Framing Vaccine Mandates: Messenger and Message Effects

34 Pages Posted: 17 Nov 2021 Last revised: 21 Jun 2022

See all articles by Christopher Buccafusco

Christopher Buccafusco

Duke University School of Law

Daniel J. Hemel

New York University School of Law

Date Written: November 16, 2021

Abstract

In September 2021, President Biden announced that the Occupational Safety and Health Administration would require large employers to ensure workers are vaccinated against Covid-19 or tested weekly. Although widely characterized as “Biden’s vaccine mandate,” the policy could be described with equal accuracy as “OSHA’s testing mandate.” Some commentators speculated that reframing the policy as a testing mandate would boost support. This study investigates how framing effects shape attitudes toward vaccination policies.

Before the Supreme Court struck down the vaccinate-or-test rule, we presented 1500 U.S. adults with different descriptions of the same requirement. Reframing “Biden’s vaccine mandate” as “OSHA’s testing mandate” significantly increased support, boosting net approval by 13 percentage points. The effect was driven by changing the “messenger frame” (replacing “Biden” with “OSHA”) rather than changing the “message frame” (replacing “vaccine mandate” with “testing mandate”).

Our results suggest that messenger framing can meaningfully affect public opinion even after a policy is widely known. Our study also reveals a potential cost of presidential administration when partisan divisions are deep. Framing a regulatory policy as an extension of the president can elicit strong—here, negative—reactions that may be avoidable if the policy is framed as the work of a bureaucratic agency.

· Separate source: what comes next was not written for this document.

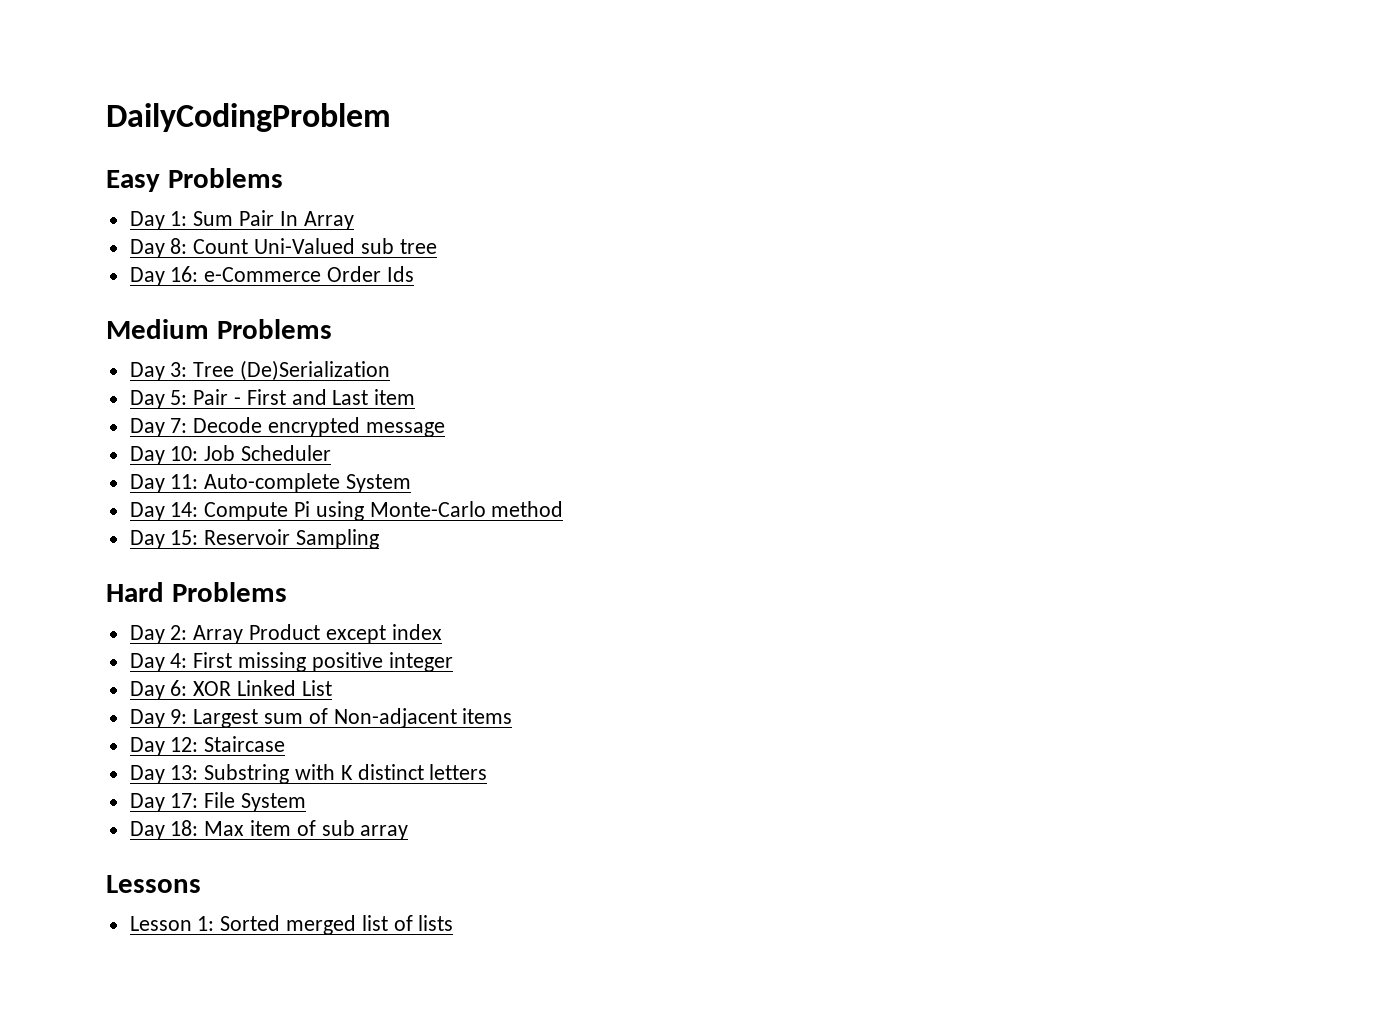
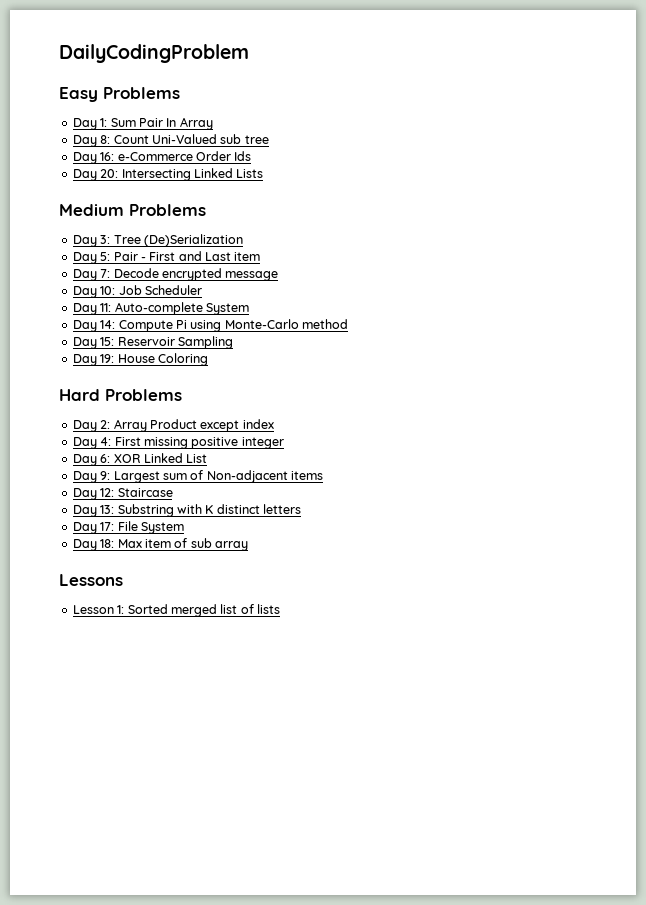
(414, 274) none -> [72,168,264,181] // Day 20: Intersecting Linked Lists
(380, 539) none -> [72,353,208,366] // Day 19: House Coloring

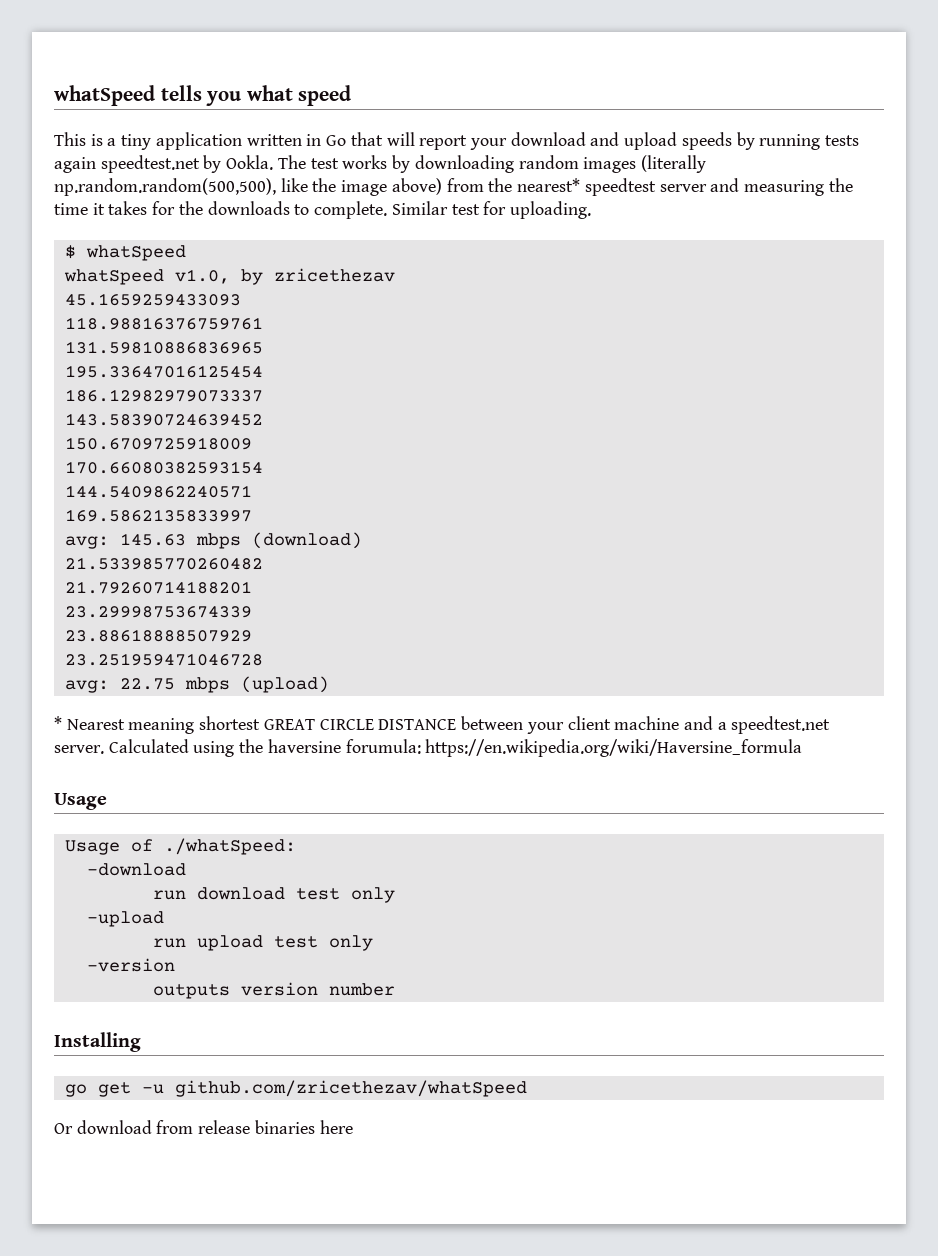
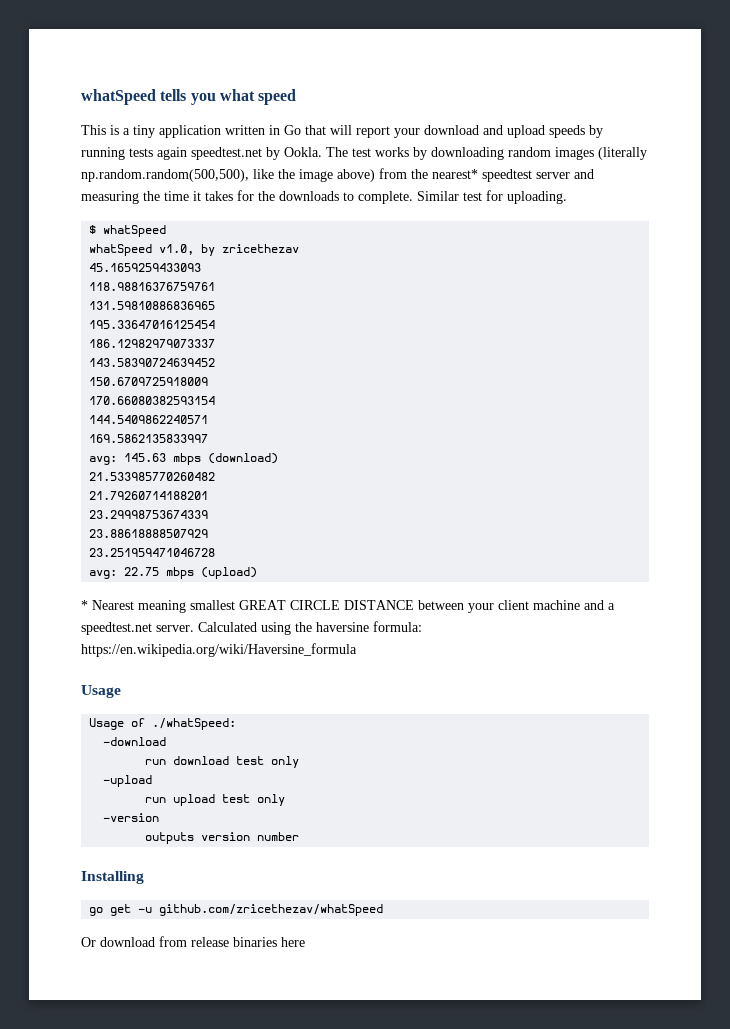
[199,716,261,730] shortest -> [190,600,235,610] smallest
[345,739,421,754] forumula: -> [373,621,422,632] formula:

Keywords: framing effects, vaccine mandate, presidential administration, OSHA, COVID-19

JEL Classification: D90, D91, I18, K23

Suggested Citation

Buccafusco, Christopher J. and Hemel, Daniel J., Framing Vaccine Mandates: Messenger and Message Effects (November 16, 2021). University of Chicago Coase-Sandor Institute for Law & Economics Research Paper No. 944, U of Chicago, Public Law Working Paper No. 793, Journal of Law and the Biosciences (forthcoming 2022), Available at SSRN: https://ssrn.com/abstract=3964812 or http://dx.doi.org/10.2139/ssrn.3964812

Christopher J. Buccafusco

Duke University School of Law ( email )

210 Science Drive
Box 90362
Durham, NC 27708
United States

Daniel J. Hemel (Contact Author)

New York University School of Law ( email )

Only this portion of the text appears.